Liu suggests sourcing water from “unconventional sources” with relatively low lithium concentrations like geothermal sites, oil and gas reservoirs, and leftover brine from seawater desalination. Scientists could then use a technology called electrochemical intercalation to apply an electrode, or a material that conducts electricity, to remove ions from water and separate lithium from competing ions, such as sodium and magnesium. In the new study, Liu’s team tested a model of a mineral called olivine for this purpose.
This process could circumvent the need for the harsh chemicals typically used to isolate lithium ions, and it wouldn’t require working in sites that could be depleted over time, opening up more swaths of land to extraction. “The premise to use these unconventional water sources undoubtedly has great potential,” Richard Herrington, a mineral scientist at the Natural History Museum in England, tells Inverse.
What They Found — To determine whether these unconventional water sources offer enough lithium to justify extraction, Liu’s team studied water derived from over 122,000 sources. While they deemed it a worthy venture, the researchers noted that the amounts of sodium, magnesium, potassium, and calcium in a given source’s water can affect the success of electrochemical intercalation. Sodium poses a particular challenge in lithium extraction, Liu said in a press release.
Going forward, scientists must identify a solid material that enables them to more effectively isolate lithium from diluted water. “I hope these results will encourage others to study lithium extraction, especially to find better materials that can increase lithium selectivity,” Liu said.
What’s Next — If successful, this method could reduce the environmental impacts of lithium extraction, Herrington notes, and would likely only require a relatively small electrochemical plant to get the job done. Plus, it could complement relatively eco-friendly processes like geothermal energy generation and seawater desalination because it feeds off their byproducts. “Here the footprint should be quite small,” he says. “If you take this technology at face value, you would not have a waste product coming up to the surface, and the waste actually goes back underground where it came from.”
Electrochemical intercalation is just one potential solution to lithium extraction’s major footprint. For instance, Southern California’s Salton Sea offers both bountiful geothermal energy and a promise of lithium riches. The lake’s brine water is chock-full of the hyped-up metal, which was once considered a useless byproduct of geothermal energy generation and injected back into the ground.
Now, entrepreneurs like Derek Benson, chief operating officer of a company called EnergySource Minerals, aim to turn one man’s trash into another man’s treasure.

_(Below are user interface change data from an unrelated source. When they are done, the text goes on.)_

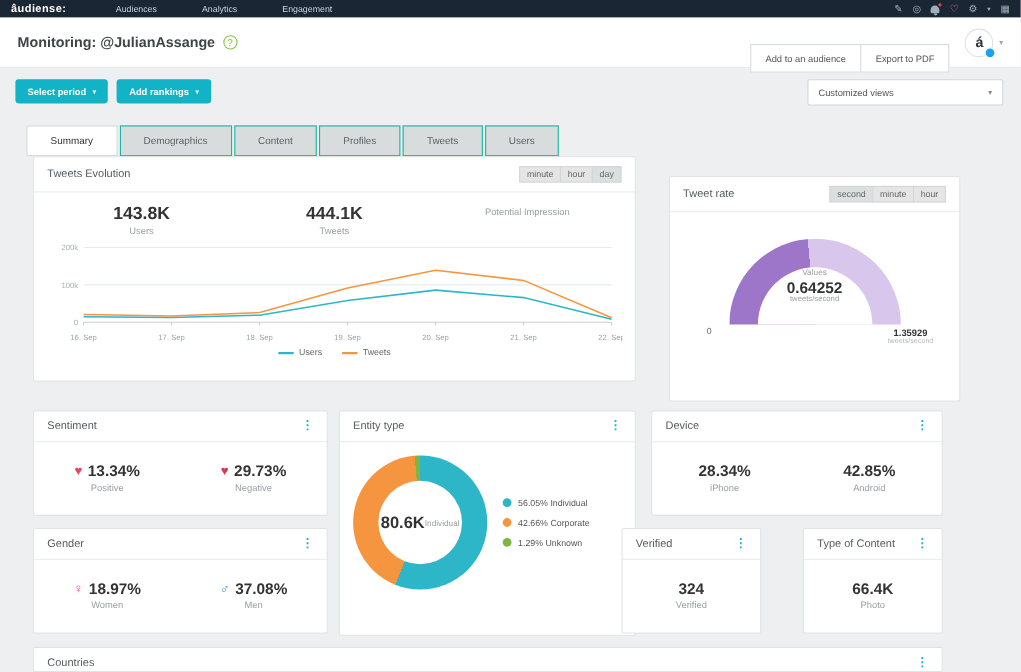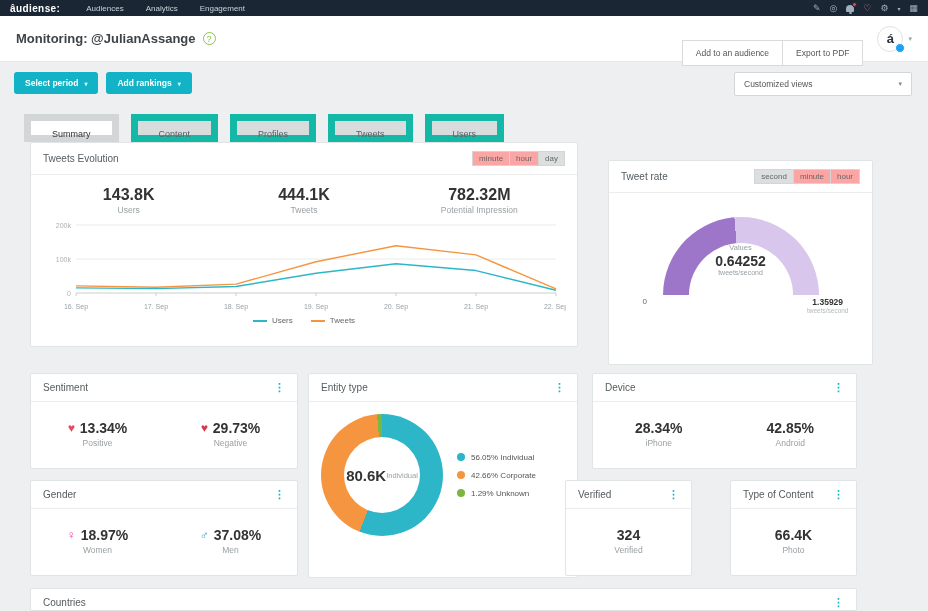"Audiences" .nav-item { margin-left: none -> 19px }
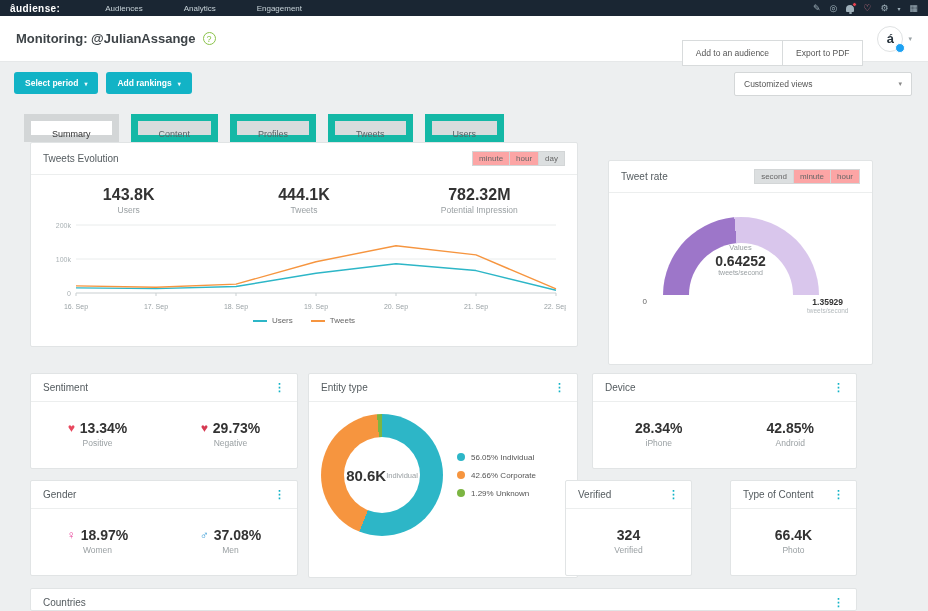"Summary" .tab { border: 7px solid #14b8a6 -> 1px solid #14b8a6; margin-right: 12px -> 2px }
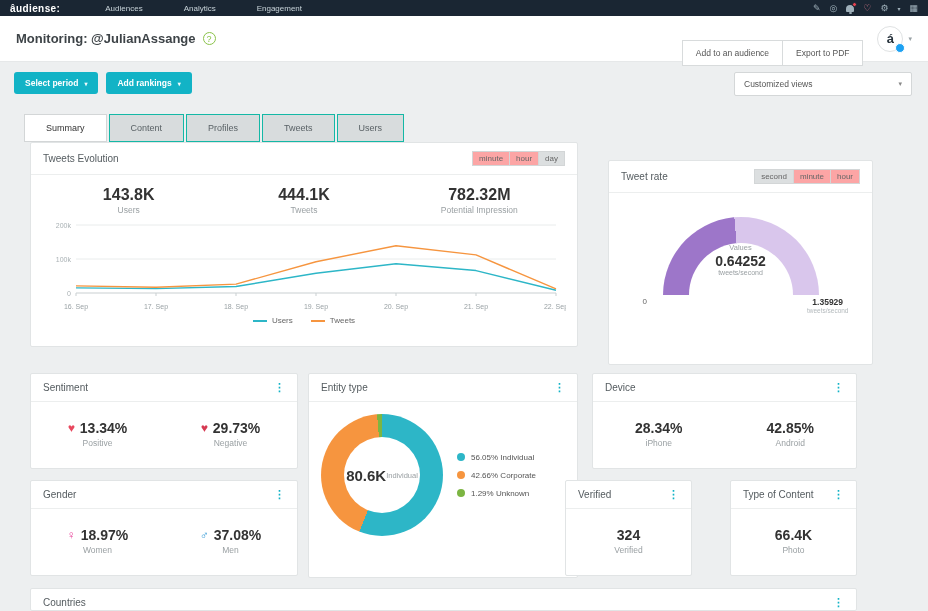"Demographics" div.tab { html: none -> <div>Demographics</div> }
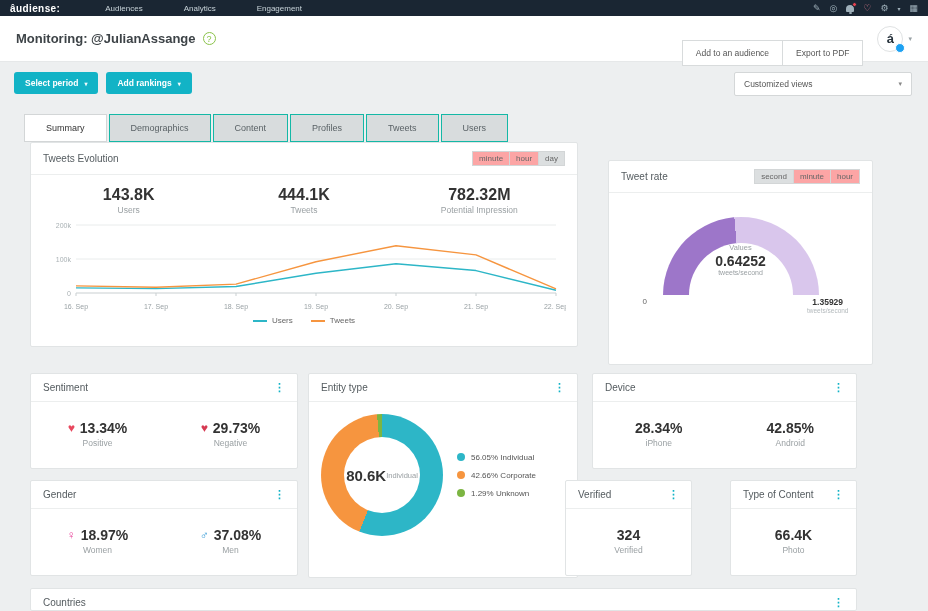"minute" .seg-opt { background: #fca5a5 -> #e5e5e5 }
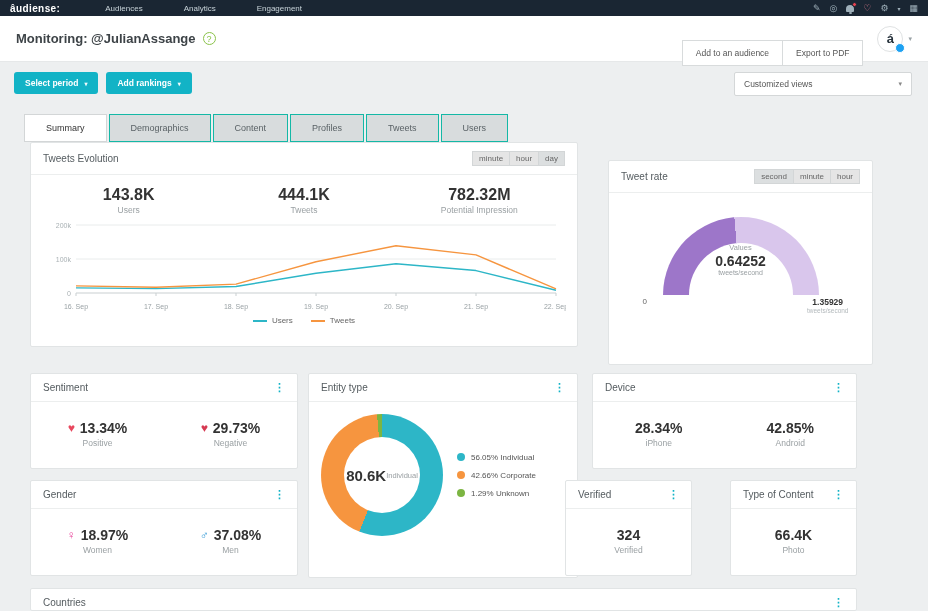"782.32M" div.big-val { html: <div>782.32M</div> -> none }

EnergySource Minerals draws out lithium from the brine using a mystery proprietary technology with a “chemistry that has an affinity for lithium and really only the lithium,” Benson told CNN.
Herrington guesses that some of the patented technologies now employed at the Salton Sea utilize the ion-exchange process, a chemical reaction in which ions are swapped between water and a resin to rid it of the unwanted substances. This technique is already used to treat wastewater.
Taken together, methods like ion exchange and electrochemical intercalation could accelerate the push toward cleaner energy and vehicles. But further research is needed to explore the latter. “We have better defined the playground, and now more people can join in and study lithium extraction,” Liu said.